Summary As proposed, the Cloud and AI Development Act (CADA) does not replace the 2014 Public Procurement Directives (Directive 2014/24/EU and Directive 2014/25/EU); rather, it establishes a sector-specific framework that layers sovereignty, innovation, and "Union added value" requirements on top of them. Under Article 39, if a public authority procures cloud or AI services through the Commission's new central purchasing body mechanism, it is deemed to have fulfilled its obligations under applicable Union public procurement law, effectively bypassing the need to run separate national tender procedures for those specific contracts. For all other procurements, the 2014 Directives remain the mandatory baseline legal framework, but contracting authorities must now integrate CADA's mandatory risk assessments (Article 29), minimum assurance levels (Article 30), and specific award criteria (Article 32) into their existing tender processes.

Detail

The relationship between the proposed CADA and the existing 2014 Public Procurement Directives is one of complementarity and specific derogation, rather than replacement. To understand this dynamic, one must distinguish between the baseline legal framework for general public spending and the new, targeted mechanisms CADA introduces to address strategic dependencies in cloud and AI technologies. The proposal explicitly acknowledges that the horizontal acquis of the 2014 Directives is insufficient to address the specific risks of third-country control and operational discontinuity in the cloud sector.
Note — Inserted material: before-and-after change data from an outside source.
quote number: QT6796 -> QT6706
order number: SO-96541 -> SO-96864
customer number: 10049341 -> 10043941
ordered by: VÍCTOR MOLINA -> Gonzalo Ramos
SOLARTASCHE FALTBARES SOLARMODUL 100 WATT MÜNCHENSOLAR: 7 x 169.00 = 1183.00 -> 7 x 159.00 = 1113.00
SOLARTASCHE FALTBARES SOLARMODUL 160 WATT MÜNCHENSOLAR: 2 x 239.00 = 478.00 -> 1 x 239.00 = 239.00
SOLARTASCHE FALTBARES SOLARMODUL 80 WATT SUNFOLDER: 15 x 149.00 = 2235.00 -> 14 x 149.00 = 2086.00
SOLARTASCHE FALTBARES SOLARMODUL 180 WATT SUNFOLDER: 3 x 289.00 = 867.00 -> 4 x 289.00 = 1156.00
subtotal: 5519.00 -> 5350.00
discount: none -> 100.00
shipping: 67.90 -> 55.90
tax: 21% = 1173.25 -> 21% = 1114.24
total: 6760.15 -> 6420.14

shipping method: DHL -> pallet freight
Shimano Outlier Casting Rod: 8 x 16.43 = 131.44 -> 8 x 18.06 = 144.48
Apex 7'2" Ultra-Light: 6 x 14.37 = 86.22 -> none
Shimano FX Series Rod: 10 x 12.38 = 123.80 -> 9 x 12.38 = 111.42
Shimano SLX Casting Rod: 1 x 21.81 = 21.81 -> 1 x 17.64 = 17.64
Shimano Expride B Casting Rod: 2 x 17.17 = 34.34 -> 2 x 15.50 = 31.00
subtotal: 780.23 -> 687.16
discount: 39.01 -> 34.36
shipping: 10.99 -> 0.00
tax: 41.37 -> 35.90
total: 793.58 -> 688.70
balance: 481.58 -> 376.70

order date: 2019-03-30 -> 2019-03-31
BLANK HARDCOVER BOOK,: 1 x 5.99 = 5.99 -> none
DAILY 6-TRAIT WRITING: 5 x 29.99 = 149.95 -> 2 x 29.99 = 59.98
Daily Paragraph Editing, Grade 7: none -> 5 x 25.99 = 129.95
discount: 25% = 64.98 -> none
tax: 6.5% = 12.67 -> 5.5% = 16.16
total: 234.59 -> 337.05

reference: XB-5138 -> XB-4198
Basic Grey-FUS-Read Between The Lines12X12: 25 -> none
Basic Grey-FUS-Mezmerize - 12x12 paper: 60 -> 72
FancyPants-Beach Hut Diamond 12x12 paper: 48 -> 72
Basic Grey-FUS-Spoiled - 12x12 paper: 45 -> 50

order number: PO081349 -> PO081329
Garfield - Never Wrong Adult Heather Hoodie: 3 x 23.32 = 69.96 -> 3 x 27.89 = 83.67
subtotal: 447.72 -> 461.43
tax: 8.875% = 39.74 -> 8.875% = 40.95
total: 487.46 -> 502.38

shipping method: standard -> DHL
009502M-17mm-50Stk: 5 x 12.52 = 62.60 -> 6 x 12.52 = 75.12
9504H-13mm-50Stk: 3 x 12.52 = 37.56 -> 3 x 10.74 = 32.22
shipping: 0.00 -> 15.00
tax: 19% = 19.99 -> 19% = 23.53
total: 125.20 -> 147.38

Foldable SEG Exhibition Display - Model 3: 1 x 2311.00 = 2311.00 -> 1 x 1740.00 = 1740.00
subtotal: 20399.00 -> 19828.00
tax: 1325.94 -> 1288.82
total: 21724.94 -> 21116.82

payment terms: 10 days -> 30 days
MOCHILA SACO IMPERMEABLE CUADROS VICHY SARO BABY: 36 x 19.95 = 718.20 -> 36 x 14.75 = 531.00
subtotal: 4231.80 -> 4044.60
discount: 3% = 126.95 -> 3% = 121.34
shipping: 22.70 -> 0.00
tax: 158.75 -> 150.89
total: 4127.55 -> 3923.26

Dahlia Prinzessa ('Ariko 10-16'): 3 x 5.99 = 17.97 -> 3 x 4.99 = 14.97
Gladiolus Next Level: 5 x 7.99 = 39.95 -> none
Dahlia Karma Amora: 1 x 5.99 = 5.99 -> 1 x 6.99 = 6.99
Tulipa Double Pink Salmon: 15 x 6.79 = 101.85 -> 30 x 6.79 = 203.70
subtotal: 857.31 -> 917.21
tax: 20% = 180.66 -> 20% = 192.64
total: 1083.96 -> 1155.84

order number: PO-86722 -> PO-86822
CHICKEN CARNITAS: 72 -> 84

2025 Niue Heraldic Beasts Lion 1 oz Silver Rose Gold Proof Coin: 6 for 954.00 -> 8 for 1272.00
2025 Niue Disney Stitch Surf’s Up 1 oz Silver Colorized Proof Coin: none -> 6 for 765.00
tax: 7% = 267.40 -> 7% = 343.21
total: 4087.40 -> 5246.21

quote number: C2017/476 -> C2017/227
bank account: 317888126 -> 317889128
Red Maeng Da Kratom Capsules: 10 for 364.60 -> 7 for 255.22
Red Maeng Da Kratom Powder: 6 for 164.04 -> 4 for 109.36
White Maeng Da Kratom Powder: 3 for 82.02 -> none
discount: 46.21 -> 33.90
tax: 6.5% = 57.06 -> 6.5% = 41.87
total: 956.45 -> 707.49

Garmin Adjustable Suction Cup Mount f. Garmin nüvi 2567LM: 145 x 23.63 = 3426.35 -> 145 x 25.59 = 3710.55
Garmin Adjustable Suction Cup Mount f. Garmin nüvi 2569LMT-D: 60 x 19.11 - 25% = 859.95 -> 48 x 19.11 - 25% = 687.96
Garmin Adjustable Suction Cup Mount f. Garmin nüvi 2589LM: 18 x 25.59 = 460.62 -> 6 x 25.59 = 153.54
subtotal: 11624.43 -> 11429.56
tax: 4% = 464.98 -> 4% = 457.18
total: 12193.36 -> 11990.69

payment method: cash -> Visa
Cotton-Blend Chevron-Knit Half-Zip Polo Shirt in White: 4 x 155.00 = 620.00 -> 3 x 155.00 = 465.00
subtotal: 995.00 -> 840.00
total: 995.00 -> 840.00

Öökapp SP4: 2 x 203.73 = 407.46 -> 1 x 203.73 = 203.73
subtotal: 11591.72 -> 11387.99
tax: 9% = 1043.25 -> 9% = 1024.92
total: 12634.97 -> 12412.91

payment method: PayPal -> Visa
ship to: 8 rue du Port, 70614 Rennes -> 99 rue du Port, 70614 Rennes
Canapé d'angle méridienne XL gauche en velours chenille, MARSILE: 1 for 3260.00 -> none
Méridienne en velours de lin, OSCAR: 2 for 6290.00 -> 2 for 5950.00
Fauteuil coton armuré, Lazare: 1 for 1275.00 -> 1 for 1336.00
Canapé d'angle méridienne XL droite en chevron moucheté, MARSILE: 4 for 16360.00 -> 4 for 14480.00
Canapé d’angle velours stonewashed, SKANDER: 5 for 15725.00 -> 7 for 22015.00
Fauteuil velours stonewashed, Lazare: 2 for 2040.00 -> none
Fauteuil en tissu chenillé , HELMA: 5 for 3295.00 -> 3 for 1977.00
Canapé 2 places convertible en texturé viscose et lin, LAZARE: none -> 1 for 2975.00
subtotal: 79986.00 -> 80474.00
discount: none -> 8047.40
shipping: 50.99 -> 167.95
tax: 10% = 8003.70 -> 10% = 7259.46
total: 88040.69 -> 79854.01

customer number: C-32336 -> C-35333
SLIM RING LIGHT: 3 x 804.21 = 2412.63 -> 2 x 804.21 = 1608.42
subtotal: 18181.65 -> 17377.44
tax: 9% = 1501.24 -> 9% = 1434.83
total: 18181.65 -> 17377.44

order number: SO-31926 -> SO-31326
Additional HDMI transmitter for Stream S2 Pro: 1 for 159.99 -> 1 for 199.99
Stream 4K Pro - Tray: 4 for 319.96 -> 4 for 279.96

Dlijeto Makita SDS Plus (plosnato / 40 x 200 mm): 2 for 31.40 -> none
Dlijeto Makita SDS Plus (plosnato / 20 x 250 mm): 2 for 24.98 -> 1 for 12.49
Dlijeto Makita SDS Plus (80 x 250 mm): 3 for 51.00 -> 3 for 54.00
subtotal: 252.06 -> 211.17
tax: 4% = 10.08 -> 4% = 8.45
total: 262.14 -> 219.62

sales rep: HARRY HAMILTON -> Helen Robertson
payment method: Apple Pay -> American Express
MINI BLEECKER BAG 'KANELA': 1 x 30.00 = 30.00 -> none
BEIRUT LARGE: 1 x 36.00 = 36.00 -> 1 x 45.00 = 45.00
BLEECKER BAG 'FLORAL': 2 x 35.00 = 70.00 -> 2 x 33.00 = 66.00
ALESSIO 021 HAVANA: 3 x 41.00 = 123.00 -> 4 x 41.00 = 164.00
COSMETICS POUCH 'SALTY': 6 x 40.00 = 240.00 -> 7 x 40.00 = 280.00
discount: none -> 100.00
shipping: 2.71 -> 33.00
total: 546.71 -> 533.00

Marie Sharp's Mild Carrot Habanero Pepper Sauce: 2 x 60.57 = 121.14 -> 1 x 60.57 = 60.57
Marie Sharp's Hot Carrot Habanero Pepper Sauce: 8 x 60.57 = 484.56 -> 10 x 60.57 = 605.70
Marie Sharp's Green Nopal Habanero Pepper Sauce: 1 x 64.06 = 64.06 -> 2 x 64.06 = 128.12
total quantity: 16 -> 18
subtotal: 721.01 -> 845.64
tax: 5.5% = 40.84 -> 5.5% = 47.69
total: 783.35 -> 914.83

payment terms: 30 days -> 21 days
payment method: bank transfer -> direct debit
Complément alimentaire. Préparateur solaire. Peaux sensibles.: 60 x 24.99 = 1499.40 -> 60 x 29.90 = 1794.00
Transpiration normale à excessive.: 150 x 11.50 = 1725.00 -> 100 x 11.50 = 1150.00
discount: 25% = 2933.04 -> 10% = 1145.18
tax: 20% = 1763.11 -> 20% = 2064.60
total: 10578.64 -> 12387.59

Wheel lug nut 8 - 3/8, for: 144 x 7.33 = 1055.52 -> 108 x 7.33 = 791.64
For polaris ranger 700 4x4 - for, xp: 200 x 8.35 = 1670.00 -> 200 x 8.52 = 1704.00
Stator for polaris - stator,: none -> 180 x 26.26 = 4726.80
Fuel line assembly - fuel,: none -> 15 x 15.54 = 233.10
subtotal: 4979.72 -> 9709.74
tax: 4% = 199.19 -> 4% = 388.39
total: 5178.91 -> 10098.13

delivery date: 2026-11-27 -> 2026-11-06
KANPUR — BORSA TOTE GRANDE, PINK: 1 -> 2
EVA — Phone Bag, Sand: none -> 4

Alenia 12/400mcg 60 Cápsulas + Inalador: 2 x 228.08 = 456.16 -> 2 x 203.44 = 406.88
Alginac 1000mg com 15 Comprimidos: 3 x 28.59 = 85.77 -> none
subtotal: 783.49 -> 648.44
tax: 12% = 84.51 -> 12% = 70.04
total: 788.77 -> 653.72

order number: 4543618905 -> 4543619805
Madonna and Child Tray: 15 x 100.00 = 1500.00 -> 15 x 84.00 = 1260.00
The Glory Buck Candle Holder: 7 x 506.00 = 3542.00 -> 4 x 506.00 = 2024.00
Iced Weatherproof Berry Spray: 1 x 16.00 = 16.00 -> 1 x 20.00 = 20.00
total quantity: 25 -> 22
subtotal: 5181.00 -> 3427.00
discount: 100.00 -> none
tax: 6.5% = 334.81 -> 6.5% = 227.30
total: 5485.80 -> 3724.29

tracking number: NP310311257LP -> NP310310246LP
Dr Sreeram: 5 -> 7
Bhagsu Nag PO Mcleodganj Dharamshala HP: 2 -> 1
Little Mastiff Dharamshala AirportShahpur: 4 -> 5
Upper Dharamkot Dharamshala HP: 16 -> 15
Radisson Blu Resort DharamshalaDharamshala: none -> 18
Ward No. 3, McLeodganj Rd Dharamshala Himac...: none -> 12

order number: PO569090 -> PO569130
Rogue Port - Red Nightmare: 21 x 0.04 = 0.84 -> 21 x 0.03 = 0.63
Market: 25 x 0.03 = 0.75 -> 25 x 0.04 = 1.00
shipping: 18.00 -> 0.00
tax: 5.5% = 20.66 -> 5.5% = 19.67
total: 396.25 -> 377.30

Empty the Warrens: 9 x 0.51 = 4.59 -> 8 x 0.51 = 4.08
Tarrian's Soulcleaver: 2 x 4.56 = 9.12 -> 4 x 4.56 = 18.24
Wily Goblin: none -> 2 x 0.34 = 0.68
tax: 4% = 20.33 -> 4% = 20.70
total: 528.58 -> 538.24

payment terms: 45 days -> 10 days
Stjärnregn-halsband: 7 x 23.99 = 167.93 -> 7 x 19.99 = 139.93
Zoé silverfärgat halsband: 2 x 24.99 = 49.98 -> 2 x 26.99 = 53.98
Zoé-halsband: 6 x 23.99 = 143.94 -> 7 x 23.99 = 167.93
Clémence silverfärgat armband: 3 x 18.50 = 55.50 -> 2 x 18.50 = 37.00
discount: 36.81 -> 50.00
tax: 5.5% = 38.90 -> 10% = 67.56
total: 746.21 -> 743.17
The 2014 Directives Remain the Baseline

Directive 2014/24/EU (the "Classic Directive") and Directive 2014/25/EU (the "Utilities Directive") continue to govern the general principles of public procurement in the EU, including transparency, non-discrimination, and proportionality. CADA explicitly acknowledges this hierarchy. The explanatory memorandum states that the "many layers of sovereignty and critical dependencies" cannot be addressed in the horizontal acquis that sets out general principles for the design of procurement procedures. Therefore, CADA provides a sector-specific approach that sits alongside, rather than supersedes, the general rules.

For any procurement of cloud computing services or AI systems that does not utilize the specific Commission-led mechanisms, the contracting authority must strictly adhere to the procedural rules of Directive 2014/24/EU or 2014/25/EU. CADA does not alter the fundamental definitions of contracting authorities, the thresholds for application, or the standard procedures (open, restricted, competitive dialogue, etc.) defined in those Directives. Instead, it imposes additional substantive constraints on what can be procured and how it is evaluated.

Article 33: Innovation Procurement and the 2014 Framework

Article 33 of CADA directly interacts with the innovation-focused provisions of Directive 2014/24/EU, specifically leveraging the existing "innovation procedure" (often referred to as pre-commercial procurement or innovation partnerships) to foster a domestic supply base.

Under Article 33(2), Member States must take appropriate measures to ensure that monitoring and reporting are actively used to identify barriers to SME participation, improve access to procurement markets, and support the design of simplified, proportionate, and SME-friendly procurement strategies. Crucially, this article explicitly references the "innovation procedure foreseen under Directive 2014/24/EU." This creates a direct link between CADA's strategic goals and the procedural tools available in the 2014 Directives.

Furthermore, Article 33(4) sets an aspirational target: Member States shall pursue as an objective that at least 25% of their procurement for cloud computing services and AI systems be awarded to innovative SMEs. To achieve this, Member States must include plans in their national cloud and AI strategies (under Article 7) on how they intend to meet this goal. This does not create a new legal procedure but rather mandates the use of existing flexibility within the 2014 Directives to prioritize European innovation.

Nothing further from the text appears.